BackgroundCongenital anomalies (CAs) increase the risk of death during infancy and childhood. This study aimed to evaluate the accuracy of using death certificates to estimate the burden of CAs on mortality for children under 10 years old.MethodsChildren born alive with a major CA between 1 January 1995 and 31 December 2014, from 13 population-based European CA registries were linked to mortality records up to their 10th birthday or 31 December 2015, whichever was earlier.ResultsIn total 4199 neonatal, 2100 postneonatal and 1087 deaths in children aged 1–9 years were reported. The underlying cause of death was a CA in 71% (95% CI 64% to 78%) of neonatal and 68% (95% CI 61% to 74%) of postneonatal infant deaths. For neonatal deaths the proportions varied by registry from 45% to 89% and by anomaly from 53% for Down syndrome to 94% for tetralogy of Fallot.
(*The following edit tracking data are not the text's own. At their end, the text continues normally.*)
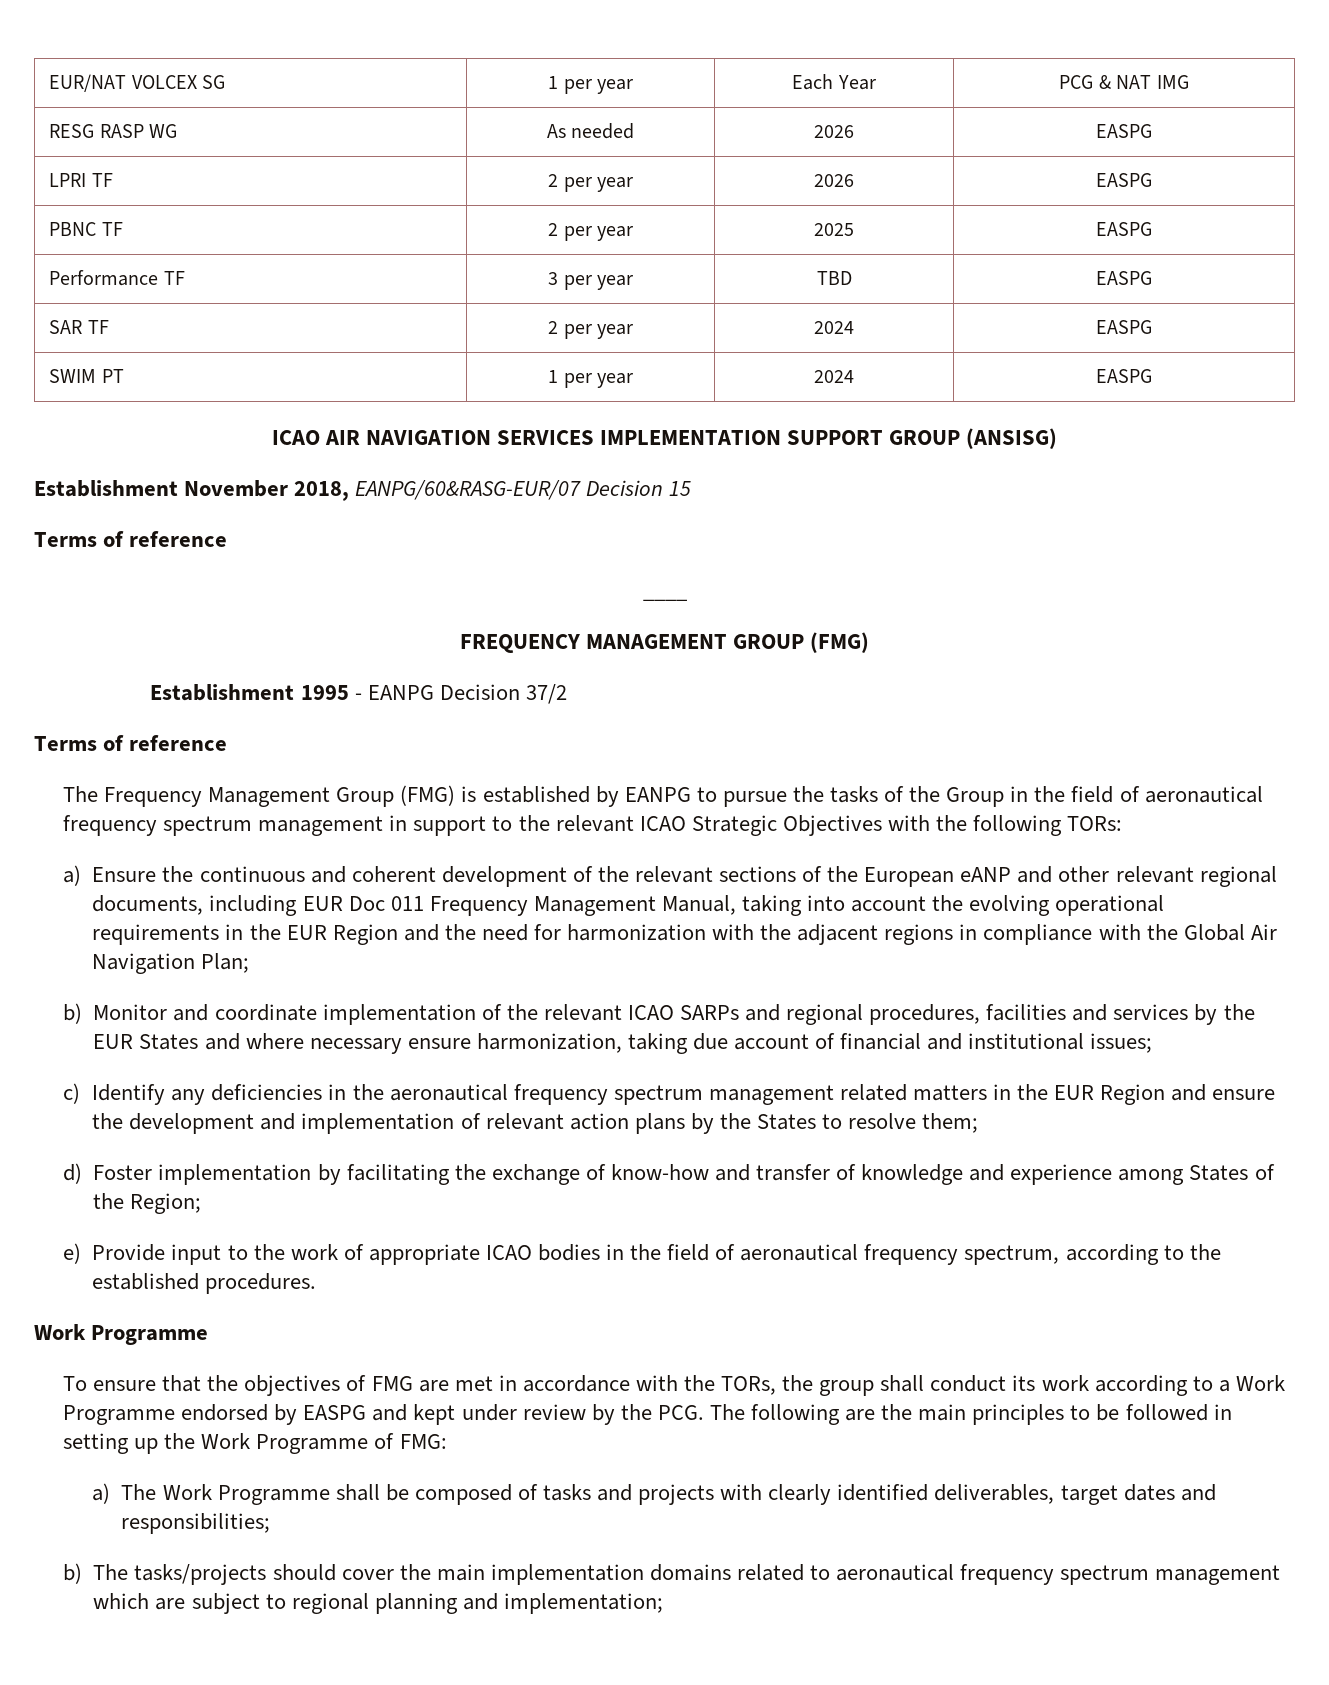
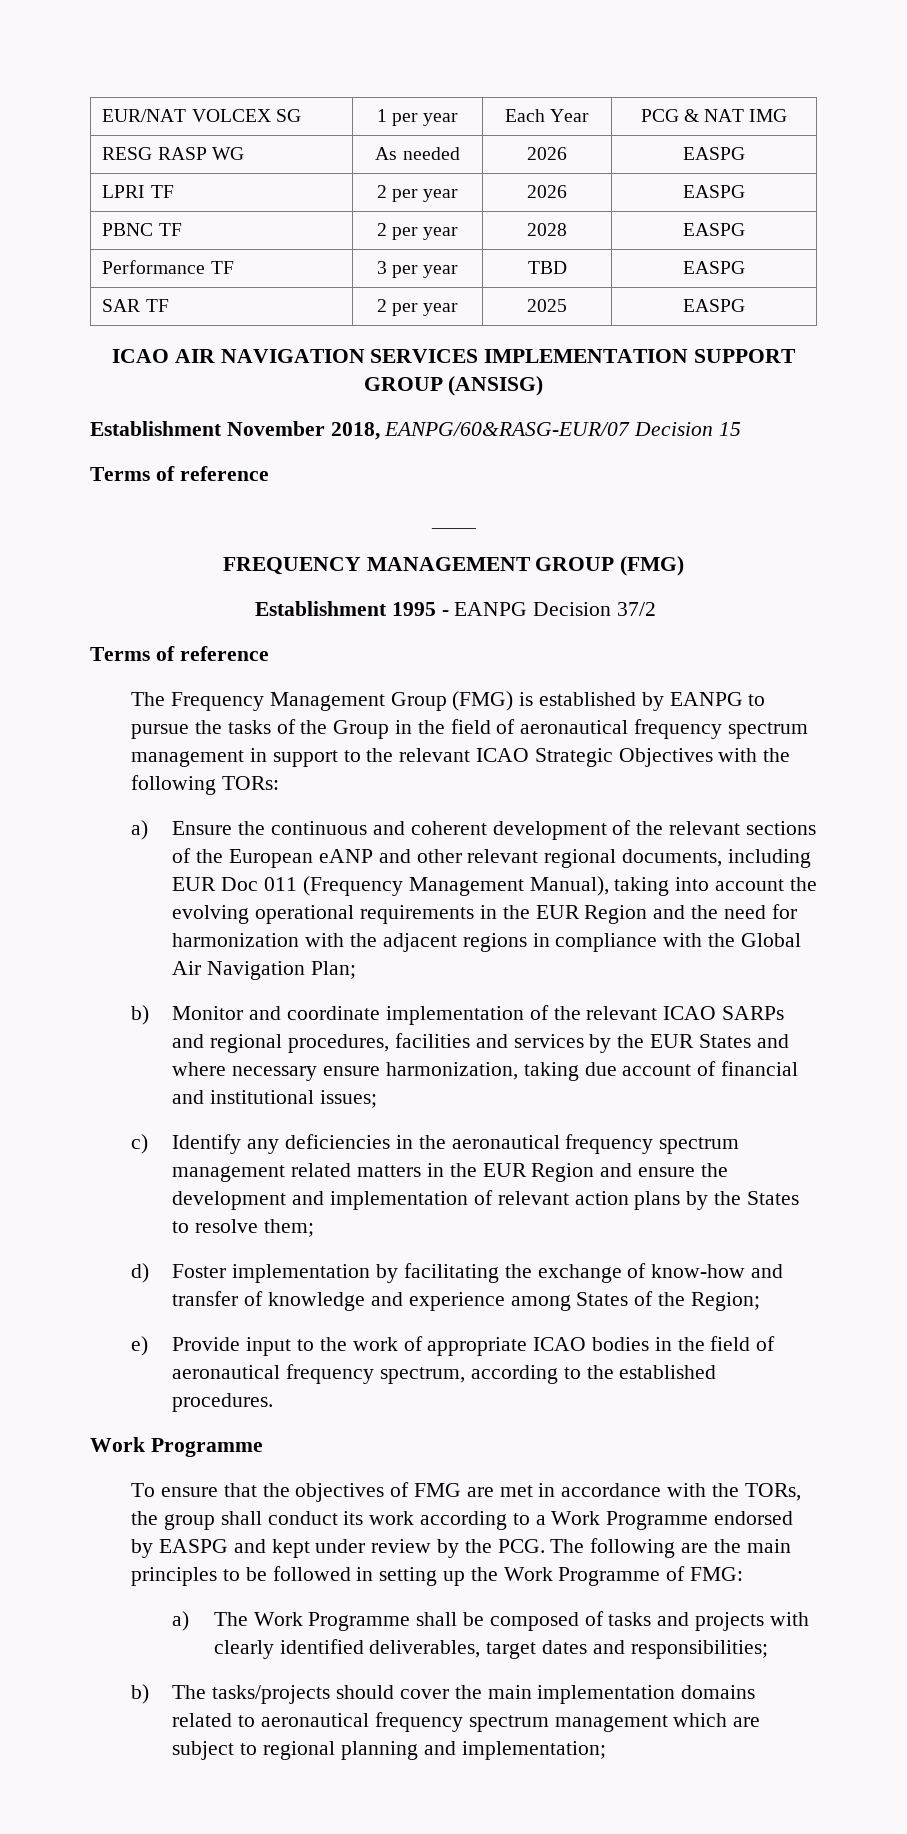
- PBNC TF | 2 per year | 2025 | EASPG
+ PBNC TF | 2 per year | 2028 | EASPG
- SAR TF | 2 per year | 2024 | EASPG
- SWIM PT | 1 per year | 2024 | EASPG
+ SAR TF | 2 per year | 2025 | EASPG
- a) Ensure the continuous and coherent development of the relevant sections of the European eANP and other relevant regional documents, including EUR Doc 011 Frequency Management Manual, taking into account the evolving operational requirements in the EUR Region and the need for harmonization with the adjacent regions in compliance with the Global Air Navigation Plan;
+ a) Ensure the continuous and coherent development of the relevant sections of the European eANP and other relevant regional documents, including EUR Doc 011 (Frequency Management Manual), taking into account the evolving operational requirements in the EUR Region and the need for harmonization with the adjacent regions in compliance with the Global Air Navigation Plan;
In children aged 1–9, 49% (95% CI 42% to 57%) were attributed to a CA. Comparing mortality in children with anomalies to population mortality predicts that over 90% of all deaths at all ages are attributable to the anomalies. The specific CA was often not reported on the death certificate, even for lethal anomalies such as trisomy 13 (only 80% included the code for trisomy 13).ConclusionsData on the underlying cause of death from death certificates alone are not sufficient to evaluate the burden of CAs on infant and childhood mortality across countries and over time. Linked data from CA registries and death certificates are necessary for obtaining accurate estimates.